Mini Scenario: A Baker Who Stopped Guessing
Maria runs a small bakery in Chicago. She was writing blog posts about “the history of sourdough” and getting zero traffic.
She used this checklist. She brainstormed seed topics like “custom birthday cakes Chicago” and “gluten-free bakery near me.” She used Google Autocomplete and found “best gluten-free bakery in Chicago for wedding cakes.”
She checked the competition. The top results were mostly local blogs, not national sites. She wrote a detailed, helpful post targeting that phrase.
Within two months, that post started ranking on the first page for “best gluten-free wedding cakes Chicago.” She got her first catering inquiry from the post. She didn’t need to be a tech expert. She just needed a process.
For this use case, recommended SEO tool should be compared by pricing, setup difficulty, support quality, refund policy, and whether it fits your workflow.
FAQ
Q: How long does it take to see results from keyword research?

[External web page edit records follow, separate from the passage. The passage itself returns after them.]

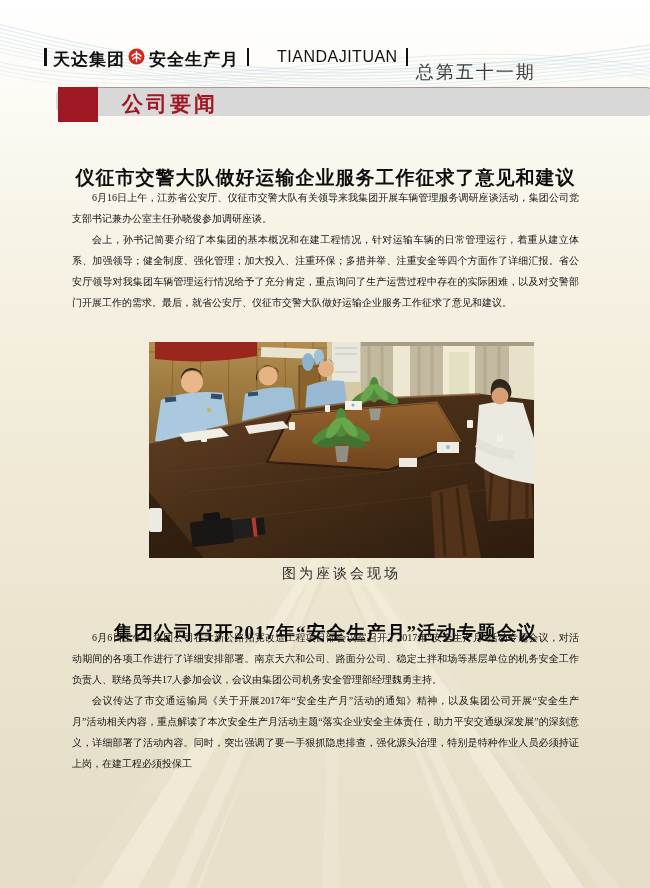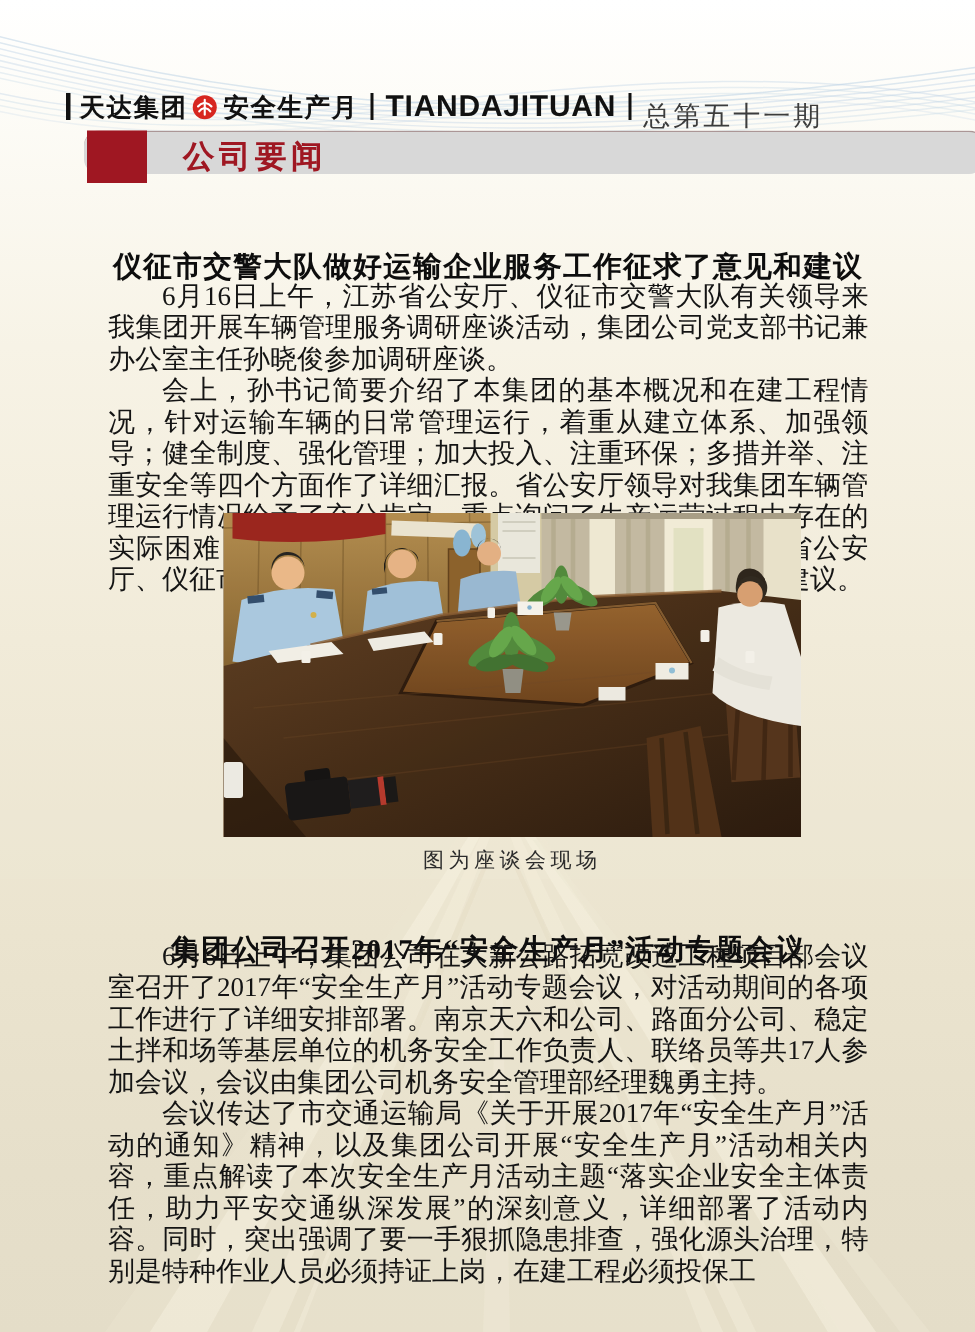--- a/index.html
+++ b/index.html
@@ -6,38 +6,38 @@
   .page{
     position:relative;width:650px;height:888px;margin:0 auto;overflow:hidden;
     background:linear-gradient(180deg,#ffffff 0%,#fdfcf7 8%,#f7f3e6 26%,#f1ebd9 48%,#ebe4cf 70%,#e6dfca 88%,#e4ddc8 100%);
     font-family:"Liberation Serif","DejaVu Serif",serif;color:#1a1a1a;
   }
   svg{display:block}
   .bg-waves{position:absolute;top:0;left:0;z-index:1;pointer-events:none;}
   .bg-road{position:absolute;left:0;bottom:0;z-index:1;pointer-events:none;}
 
   
-  .hdr{position:absolute;top:60px;left:44px;z-index:3;display:flex;align-items:center;height:22px;}
+  .hdr{position:absolute;top:48px;left:44px;z-index:3;display:flex;height:22px;}
   .hdr .bar{width:3px;height:18px;background:#111;margin:0 6px 0 0;}
   .hdr .bar.thin{width:2px;margin:0 8px;}
   .brand{font-size:17px;font-weight:bold;letter-spacing:1px;color:#111;}
   .logo{margin:0 4px 0 3px;}
   .bulletin{font-size:17px;font-weight:bold;letter-spacing:1px;color:#111;}
-  .brand-en{font-family:"Liberation Sans","DejaVu Sans",sans-serif;font-size:20px;font-weight:bold;letter-spacing:.5px;color:#111;}
+  .brand-en{font-family:"Liberation Sans","DejaVu Sans",sans-serif;font-size:16px;font-weight:normal;letter-spacing:.5px;color:#111;margin-left:20px;}
   .issue{font-size:18px;color:#3c3c3c;letter-spacing:2px;margin-top:12px;}
 
   
   .banner{position:absolute;top:87px;left:56px;width:600px;height:28px;background:#d8d8d8;border-top:1px solid rgba(90,30,30,.35);z-index:3;border-radius:10px;}
   .banner .red-block{position:absolute;left:2px;top:-1px;width:40px;height:35px;background:#9f1722;}
   .banner .sec-title{position:absolute;left:66px;top:2px;font-size:21px;font-weight:bold;color:#9f1722;letter-spacing:3px;}
 
   .a-title{position:absolute;left:72px;width:507px;text-align:center;font-size:19px;font-weight:bold;letter-spacing:1px;color:#0d0d0d;z-index:3;}
   .t1{top:149px;}
   .t2{top:604px;}
-  .body-text{position:absolute;left:72px;width:507px;font-size:18px;line-height:21px;text-align:justify;color:#141414;z-index:3;}
+  .body-text{position:absolute;left:72px;width:507px;font-size:10px;line-height:21px;text-align:justify;color:#141414;z-index:3;}
   .b1{top:187px;}
   .b2{top:627px;}
   .body-text p{margin:0;text-indent:2em;}
 
   figure{position:absolute;top:342px;left:133px;width:385px;margin:0;z-index:3;padding-left:16px;}
   .photo{width:385px;height:216px;overflow:hidden;background:#6b4a2a;}
   figcaption{margin-top:7px;text-align:center;font-size:14px;letter-spacing:3px;color:#2c2c2c;}
 </style>
 </head>
 <body>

A: It depends on your niche and competition. For low-competition keywords, you might see movement in 2-4 weeks. For more competitive terms, expect 3-6 months.
Q: Do I need to buy an expensive SEO tool like Ahrefs or Semrush to do keyword research for my small business?
A: No. You can get started with free tools like Google Autocomplete, Ubersuggest (free tier), and AnswerThePublic. As your business grows, you can consider a paid tool, but it’s not necessary for beginners.
Q: How many keywords should I target with one piece of content?
A: Focus on one primary keyword and 2-3 closely related secondary keywords per page. Don’t try to rank for everything at once.
Q: What if all my target keywords have high competition?
A: Get more specific. Instead of “best running shoes,” try “best running shoes for flat feet under $100.” Long-tail keywords are easier to rank for and often convert better.
Q: Should I do keyword research only once?
A: No. Search trends change. Review your keyword list every 3-6 months. Also, look at your search console data to see what queries people are actually using to find your site.